See if your script behaves as expected. Many scripts (e.g., Twinkle, as far as anyone knows) will work normally. If something is broken, but you don't know which specific script needs to be repaired, then see Help:Locating broken scripts.
For a short time after the change is made, you'll also be able to use &ooui=0
to view the edit form with the old interface, e.g. https://www.mediawiki.org/wiki/Project:Sandbox?action=submit&ooui=0.

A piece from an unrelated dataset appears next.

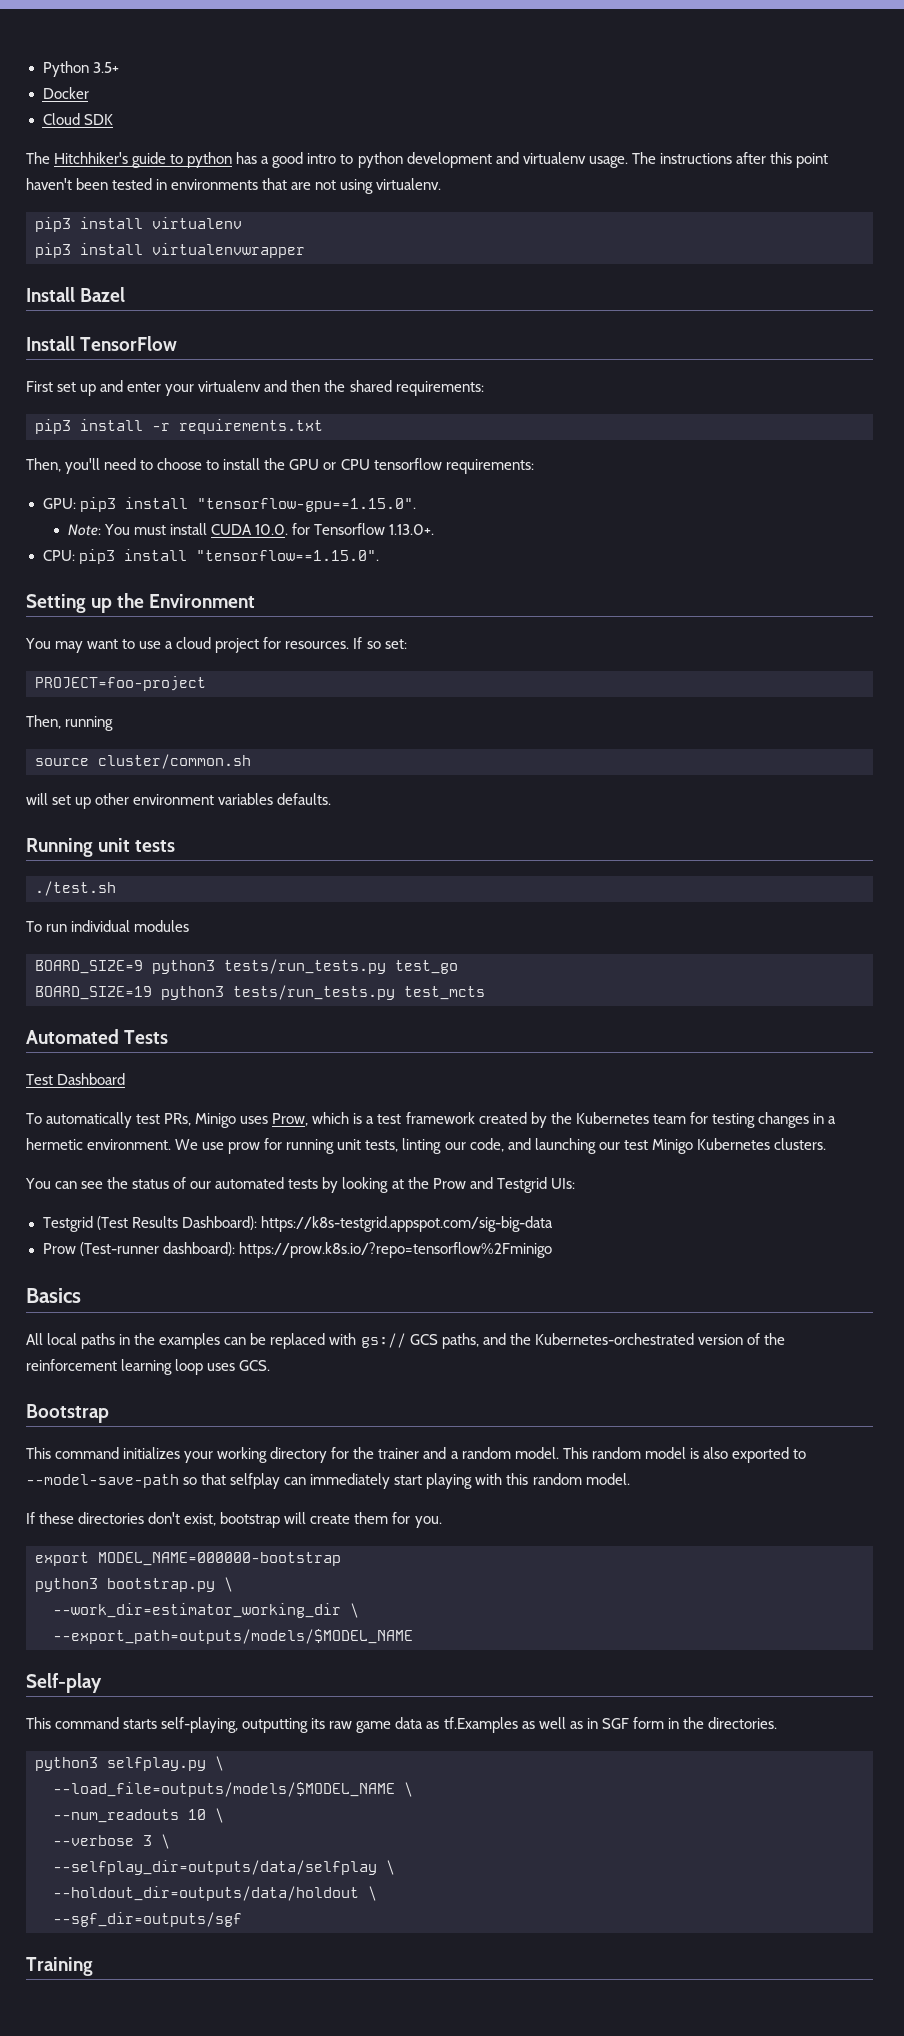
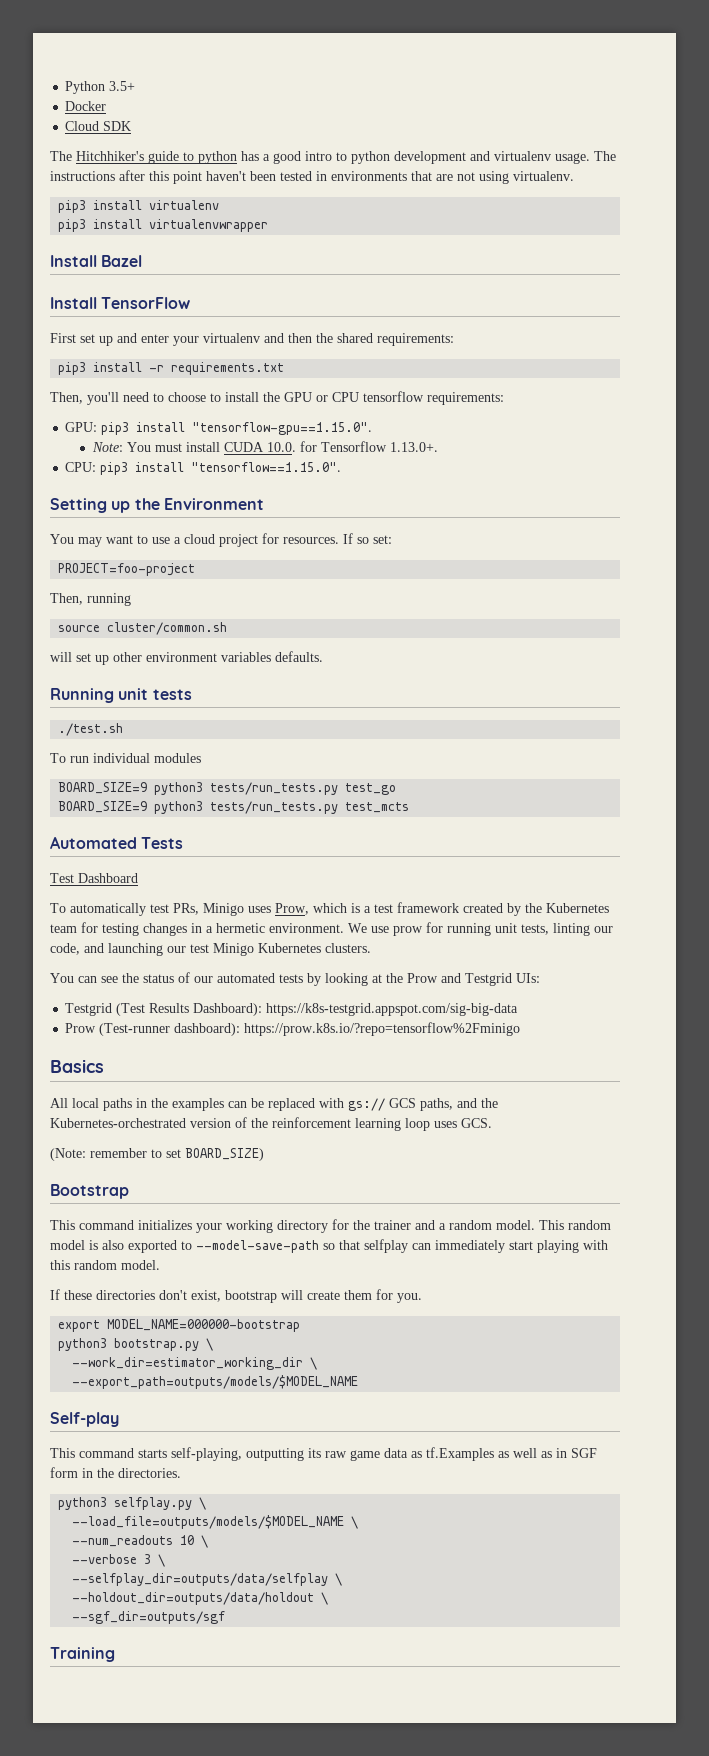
[35,986,152,1000] BOARD_SIZE=19 -> [58,801,148,813] BOARD_SIZE=9
(271, 1365) none -> [50,1148,264,1161] // (Note: remember to set BOARD_SIZE)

Borrow fixes from other scripts
If your script doesn't work, then you may want to look at these diffs to see whether any of these repairs might be applicable:
- https://fa.wikipedia.org/w/index.php?title=MediaWiki:Gadget-AutoSign.js&diff=19721655&oldid=17851577
- https://fa.wikipedia.org/w/index.php?title=MediaWiki:Gadget-Extra-Editbuttons.js&diff=prev&oldid=19721614
- https://fa.wikipedia.org/w/index.php?title=MediaWiki:Gadget-defaultsummaries.js&diff=prev&oldid=19719303
- https://fa.wikipedia.org/w/index.php?title=MediaWiki:Gadget-ProveIt.js&diff=prev&oldid=19719265
- https://fa.wikipedia.org/w/index.php?title=MediaWiki:YandexTranslatorHelper.js&diff=prev&oldid=19719264
- https://fa.wikipedia.org/w/index.php?title=MediaWiki:Common.js/edit.js&diff=prev&oldid=19719224
- https://fa.wikipedia.org/w/index.php?title=MediaWiki:Gadget-MediawikiEditSummary.js&diff=prev&oldid=19719219
- https://en.wikipedia.org/w/index.php?title=User:Anomie/ajaxpreview.js&diff=778525484&oldid=640095512
- https://de.wikipedia.org/wiki/Spezial:Diff/165185124/165636979?title=Benutzer:Schnark/js/syntaxhighlight.js
- https://pl.wikipedia.org/w/index.php?title=MediaWiki:Gadget-sk.js&diff=49644571&oldid=47516953
Change how your code interacts with the page
When you are working with the values of the editform
, and you are not really interested in its UI, you can also make use of form access. For instance the value from the input element of the summary is: document.forms.editform.wpSummary.value
.
If you successfully repair a user script or gadget in a different way, then please post the diff here. If you wrote or maintain a script that has been copied to other wikis, then please try to share your updates with those wikis.